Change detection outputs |
--- START ---

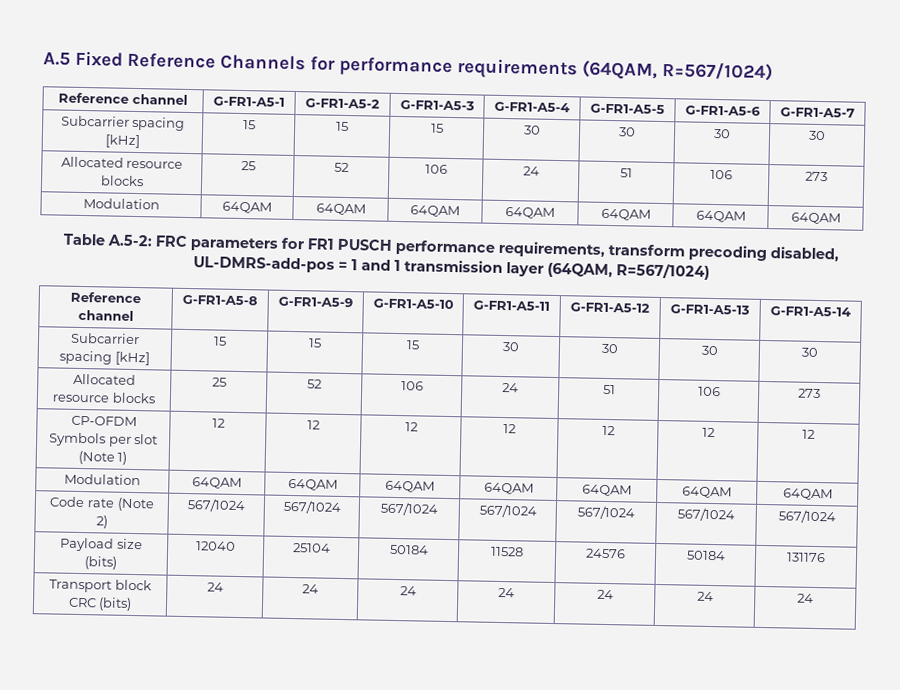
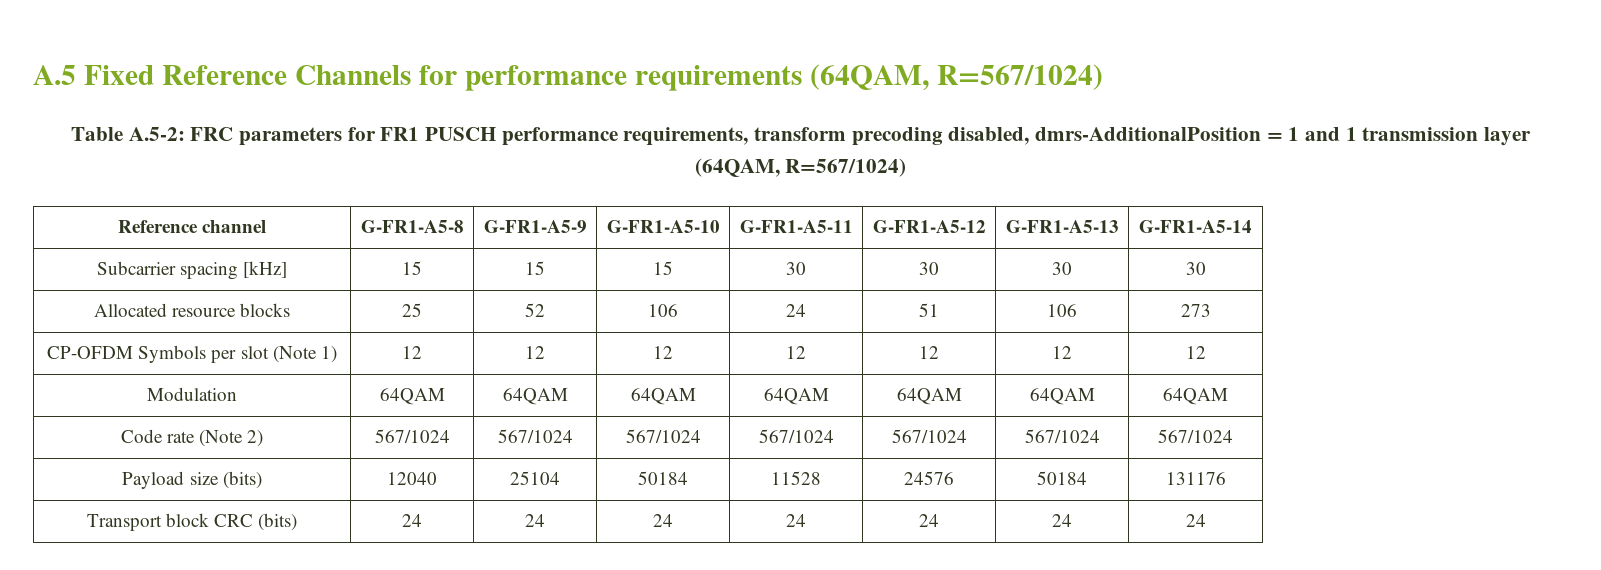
- Reference channel | G-FR1-A5-1 | G-FR1-A5-2 | G-FR1-A5-3 | G-FR1-A5-4 | G-FR1-A5-5 | G-FR1-A5-6 | G-FR1-A5-7
- Subcarrier spacing [kHz] | 15 | 15 | 15 | 30 | 30 | 30 | 30
- Allocated resource blocks | 25 | 52 | 106 | 24 | 51 | 106 | 273
- Modulation | 64QAM | 64QAM | 64QAM | 64QAM | 64QAM | 64QAM | 64QAM
- Table A.5-2: FRC parameters for FR1 PUSCH performance requirements, transform precoding disabled, UL-DMRS-add-pos = 1 and 1 transmission layer (64QAM, R=567/1024)
+ Table A.5-2: FRC parameters for FR1 PUSCH performance requirements, transform precoding disabled, dmrs-AdditionalPosition = 1 and 1 transmission layer (64QAM, R=567/1024)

--- END ---

REQUIRED WORK | An exact copy of the entries above is required; pictures are not part of it.

ANSWER TO THE EXERCISE |
- Reference channel | G-FR1-A5-1 | G-FR1-A5-2 | G-FR1-A5-3 | G-FR1-A5-4 | G-FR1-A5-5 | G-FR1-A5-6 | G-FR1-A5-7
- Subcarrier spacing [kHz] | 15 | 15 | 15 | 30 | 30 | 30 | 30
- Allocated resource blocks | 25 | 52 | 106 | 24 | 51 | 106 | 273
- Modulation | 64QAM | 64QAM | 64QAM | 64QAM | 64QAM | 64QAM | 64QAM
- Table A.5-2: FRC parameters for FR1 PUSCH performance requirements, transform precoding disabled, UL-DMRS-add-pos = 1 and 1 transmission layer (64QAM, R=567/1024)
+ Table A.5-2: FRC parameters for FR1 PUSCH performance requirements, transform precoding disabled, dmrs-AdditionalPosition = 1 and 1 transmission layer (64QAM, R=567/1024)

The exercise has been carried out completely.